I sometimes wish that I had the production budget of a company like ESPN. Swimming is full of inspirational stories that would play splendidly with a Tom Rinaldi voiceover. For now, I will attempt to do justice to two great open-water stories of the past two weeks only with the written word.
Allsopp Becomes oldest Channel crosser
Move over Dara Torres. If she is the idol of stay-fit quadregenerians world-wide, then the septegerians have British surgeon Roger Allsopp. Allsopp is a retired surgeon who recently crossed the grueling 21-nautical mile English Channel at 70 years and 4-months old, which makes him the oldest person to ever do so on strength of their own aquatic locomotion.
The previous mark was held by George Brunstad (who is the uncle of famous actor Matt Damon) by three months. Though his time of 17-hours and 51 minutes was much slower than the fastest-ever crossing (done by Petar Stoychev in 6 hours, 57 minutes), but perhaps that made it even more inspirational. A 70-year old man was able to swim for 17 consecutive hours.
“I do feel an immense sense of achievement and relief that I have been successful,” Allsopp told the AFP. “This has been an incredible personal challenge for me. That a man of my grand age can achieve such a physical and mental challenge proves that you can live younger if you keep active in mind and body.”
For those who prefer a more concrete inspiration is the fact that the former breast cancer surgeon was able to raise £750,000 ($1.2 million) to buy cancer research equipment for the University of Southampton.
Allsopp is a great example of somebody using swimming as the ultimate test of his body’s ability, which is something that we can all keep in mind every time we get in the water for a workout.
Anders Olsson sets record in Alcatraz “Swim with the Centurions” race
From the oldest, we go to the fastest. 45-year old Anders Olsson (pictured above) of Sweden won the 9th-annual Alcatraz Classic that recreates the infamous escape attempt of Frank Morris and Clarence Anglin in 1962, memorialized by the famous Clint Eastwood film “Escape from Alcatraz”. Olsson’s performance in the swim, which runs just about a mile-and-a-half, but was also the fastest that this race had ever been swum – in 24 minutes and 32 seconds, all done in teeth-shatteringly-cold 55-degree water.
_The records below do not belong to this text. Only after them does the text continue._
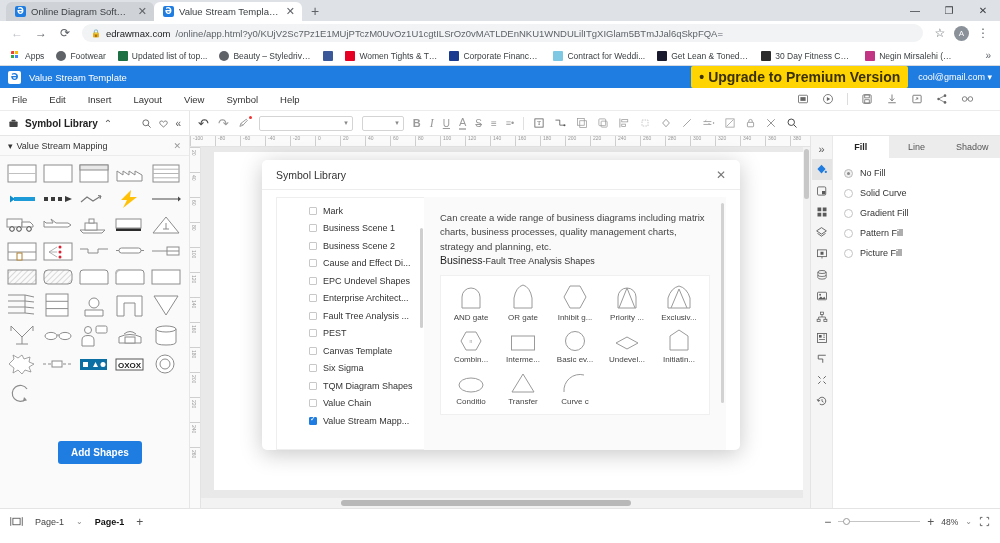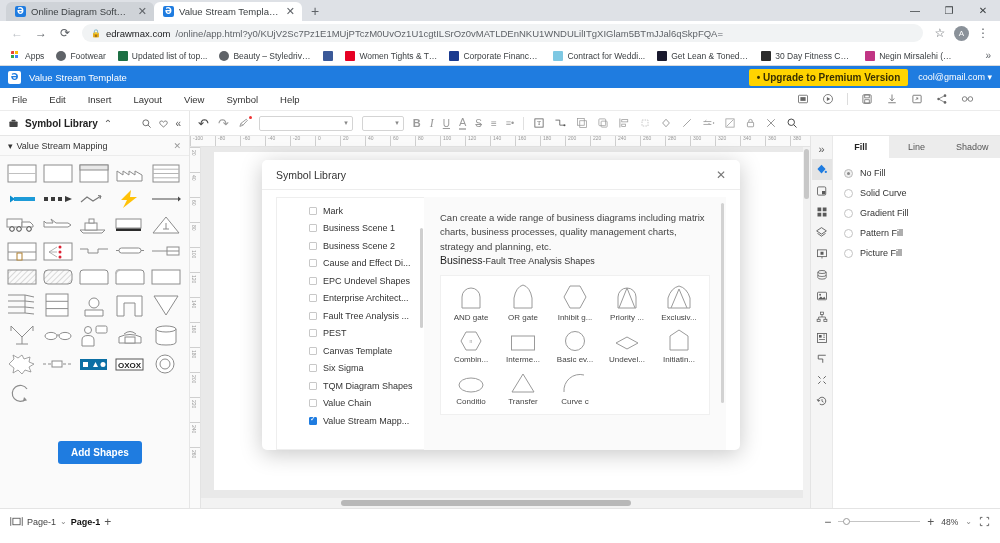--- a/index.html
+++ b/index.html
@@ -75,7 +75,7 @@
              margin-right: 8px; font-family: "DejaVu Sans", sans-serif; }
   .ed-title { font-size: 9.5px; }
   .ed-right { margin-left: auto; display: flex; align-items: center; gap: 10px; }
-  .upgrade { background: #ffd400; color: #3a3000; font-size: 10px; font-weight: bold;
+  .upgrade { background: #ffd400; color: #3a3000; font-size: 14px; font-weight: bold;
              padding: 3px 8px; border-radius: 2px; cursor: pointer; }
   .acct { font-size: 9px; cursor: pointer; }
 

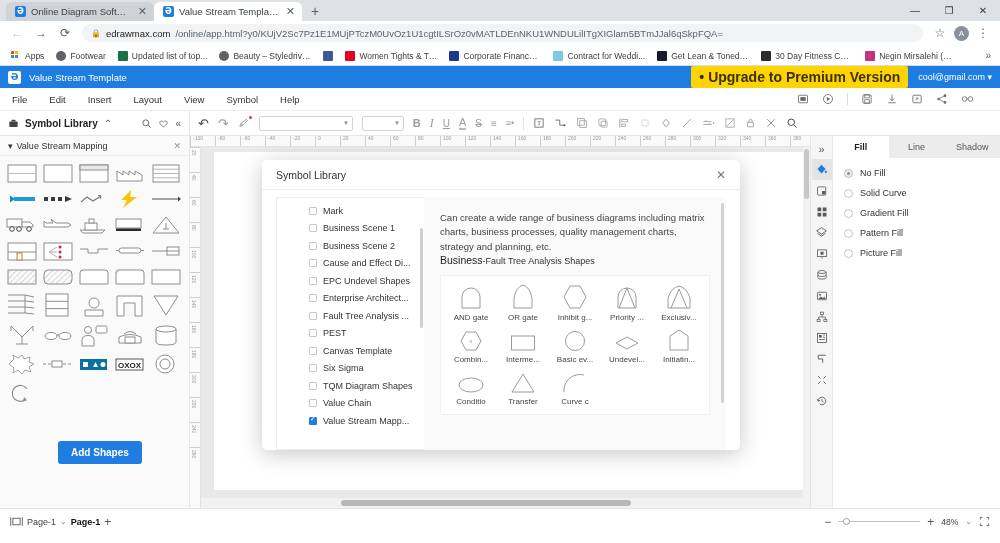--- a/index.html
+++ b/index.html
@@ -153,7 +153,7 @@
 
   
   .statusbar { height: 26px; border-top: 1px solid #e4e4e4; background: #fff;
-               display: flex; align-items: center; padding: 0 10px; gap: 4px; }
+               display: flex; align-items: center; padding: 0 10px; gap: 12px; }
   .sb-ico { color: #555; font-size: 11px; cursor: pointer; display: flex; align-items: center; }
   .sb-page { font-size: 9px; color: #444; cursor: pointer; }
   .sb-chev { font-size: 8px; color: #888; cursor: pointer; }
Oh yeah, and he did the swim using only his arms, literally. That’s because Olsson is paralyzed from the waist down. That made him not only the fastest swimmer with use of any appendages to complete the swim, it made him the first swimmer without functioning legs to even enter the race. His incredible upper-body strength led him to blow the competition away by a four-minute margin.
Olsson was a very good young swimmer before a weight-lifting injury to a vertebra in his early teens caused him severe back injuries. Following surgery to repair his back, he had an accident in the home that led to several torn back muscles, more surgeries, and eventually paralysis. Besides the loss of use in his legs, his lung capacity was nearly cut-in-half as a result of the accident.
After his life spiraled out-of-control, including an addiction to morphine, swimming snapped Olsson back to life in 2002 after he began training for a 3-kilometer river swim on a dare from a friend. That swim turned into a new obsession for Olsson, and by 2004, he was a Paralympic gold medalist in the 400 free.
Olsson has gone on to become a highly decorated athlete, including 6 Paralympic medals, two Paralympic World Championships, and being twice-named Sweden’s Paralympic athlete of the year. He is currently the S6 classification World Record holder in the 100, 200, and 400 freestyles.
For Olsson, swimming was a respite from the struggles of his personal life. It reminds me of this piece written by Mike Gustafson, where he describes the ability of swimming to force one into personal reflection and life introspection. Olsson needed something to get his life on track, and the unbelievable accesibility of our sport was able to fill that role in his life, even without the use of his legs.
This is the key to swimming. At some levels, swimmers hem and haw over the quality of a pool, or how fast a gutter-system is. And at some levels, those things are valid discussions. But at a whole other level (even staying within the realm of competitive swimming) the magic of water makes our sport accessible to nearly everyone.